Items from a dataset:

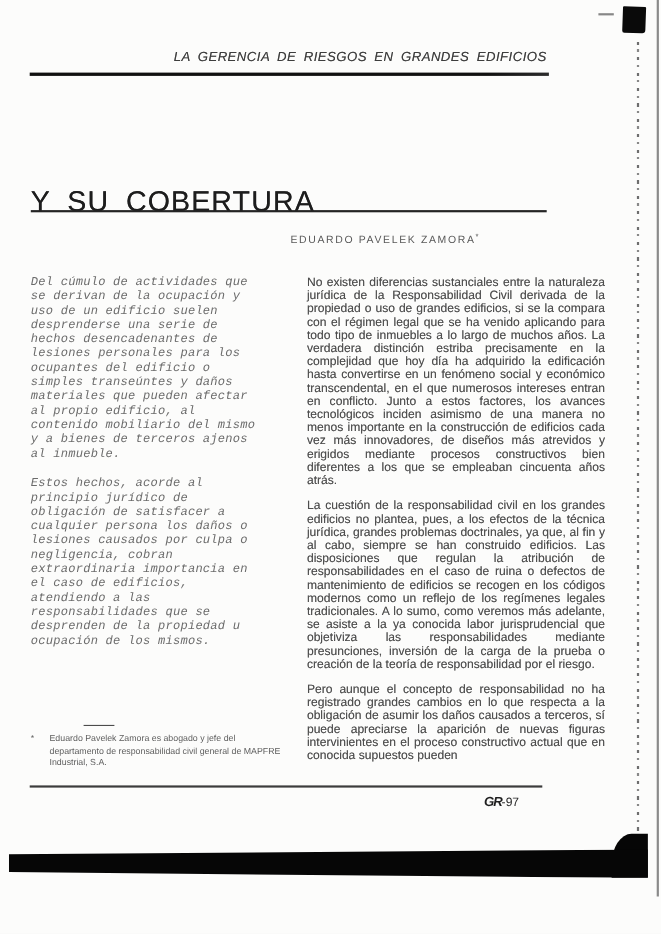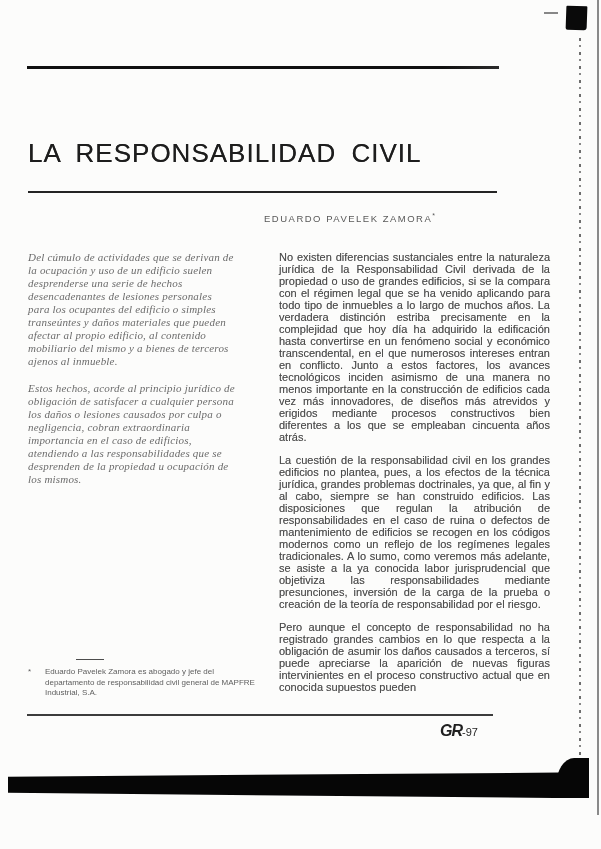--- a/index.html
+++ b/index.html
@@ -54,21 +54,21 @@
     font-size: 9.5px;
     letter-spacing: 1.5px;
     color: #585858;
   }
   .author sup { font-size: 7px; }
 
   
   .lead-col {
     position: absolute;
     left: 28px; top: 251px; width: 208px;
-    font-family: Liberation Serif, serif;
+    font-family: Liberation Mono, monospace;
     font-style: italic;
     font-size: 11px;
     line-height: 13px;
     letter-spacing: 0.2px;
     color: #6b6b6b;
   }
   .lead-col p { margin: 0 0 14px 0; }
 
   .body-col {
     position: absolute;
@@ -107,21 +107,21 @@
   .folio {
     position: absolute;
     left: 440px; top: 722px;
     font-size: 11px;
     color: #1f1f1f;
   }
   .folio .gr-logo {
     font-weight: 700;
     font-style: italic;
     letter-spacing: -1px;
-    font-size: 16px;
+    font-size: 12px;
   }
 
   
   .corner-mark {
     position: absolute;
     left: 566px; top: 6px; width: 21px; height: 24px;
     background: #0a0a0a;
     transform: rotate(2deg);
     border-radius: 1px 1px 3px 2px;
   }
@@ -156,24 +156,26 @@
     left: 556px; top: 758px; width: 33px; height: 40px;
     background: #060606;
     border-radius: 55% 0 0 0 / 70% 0 0 0;
   }
 </style>
 </head>
 <body>
 
 <div class="page">
 
+  <div class="running-head">LA GERENCIA DE RIESGOS EN GRANDES EDIFICIOS</div>
   <div class="header-rule"></div>
 
   <h1 class="title" style="margin:0;font-weight:400;">
-    <span>LA RESPONSABILIDAD CIVIL</span><br>
+    <br>
+    <span>Y SU COBERTURA</span>
   </h1>
   <div class="title-rule"></div>
 
   <div class="author">
     <span>EDUARDO PAVELEK ZAMORA</span><sup>*</sup>
   </div>
 
   <div class="lead-col">
     <p>Del cúmulo de actividades que se derivan de la ocupación y uso de un edificio suelen desprenderse una serie de hechos desencadenantes de lesiones personales para los ocupantes del edificio o simples transeúntes y daños materiales que pueden afectar al propio edificio, al contenido mobiliario del mismo y a bienes de terceros ajenos al inmueble.</p>
     <p>Estos hechos, acorde al principio jurídico de obligación de satisfacer a cualquier persona los daños o lesiones causados por culpa o negligencia, cobran extraordinaria importancia en el caso de edificios, atendiendo a las responsabilidades que se desprenden de la propiedad u ocupación de los mismos.</p>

[What the task asks]
Should a record include a picture, drop the picture and write out the remainder exactly.

[Answer to the problem]
--- a/index.html
+++ b/index.html
@@ -54,21 +54,21 @@
     font-size: 9.5px;
     letter-spacing: 1.5px;
     color: #585858;
   }
   .author sup { font-size: 7px; }
 
   
   .lead-col {
     position: absolute;
     left: 28px; top: 251px; width: 208px;
-    font-family: Liberation Serif, serif;
+    font-family: Liberation Mono, monospace;
     font-style: italic;
     font-size: 11px;
     line-height: 13px;
     letter-spacing: 0.2px;
     color: #6b6b6b;
   }
   .lead-col p { margin: 0 0 14px 0; }
 
   .body-col {
     position: absolute;
@@ -107,21 +107,21 @@
   .folio {
     position: absolute;
     left: 440px; top: 722px;
     font-size: 11px;
     color: #1f1f1f;
   }
   .folio .gr-logo {
     font-weight: 700;
     font-style: italic;
     letter-spacing: -1px;
-    font-size: 16px;
+    font-size: 12px;
   }
 
   
   .corner-mark {
     position: absolute;
     left: 566px; top: 6px; width: 21px; height: 24px;
     background: #0a0a0a;
     transform: rotate(2deg);
     border-radius: 1px 1px 3px 2px;
   }
@@ -156,24 +156,26 @@
     left: 556px; top: 758px; width: 33px; height: 40px;
     background: #060606;
     border-radius: 55% 0 0 0 / 70% 0 0 0;
   }
 </style>
 </head>
 <body>
 
 <div class="page">
 
+  <div class="running-head">LA GERENCIA DE RIESGOS EN GRANDES EDIFICIOS</div>
   <div class="header-rule"></div>
 
   <h1 class="title" style="margin:0;font-weight:400;">
-    <span>LA RESPONSABILIDAD CIVIL</span><br>
+    <br>
+    <span>Y SU COBERTURA</span>
   </h1>
   <div class="title-rule"></div>
 
   <div class="author">
     <span>EDUARDO PAVELEK ZAMORA</span><sup>*</sup>
   </div>
 
   <div class="lead-col">
     <p>Del cúmulo de actividades que se derivan de la ocupación y uso de un edificio suelen desprenderse una serie de hechos desencadenantes de lesiones personales para los ocupantes del edificio o simples transeúntes y daños materiales que pueden afectar al propio edificio, al contenido mobiliario del mismo y a bienes de terceros ajenos al inmueble.</p>
     <p>Estos hechos, acorde al principio jurídico de obligación de satisfacer a cualquier persona los daños o lesiones causados por culpa o negligencia, cobran extraordinaria importancia en el caso de edificios, atendiendo a las responsabilidades que se desprenden de la propiedad u ocupación de los mismos.</p>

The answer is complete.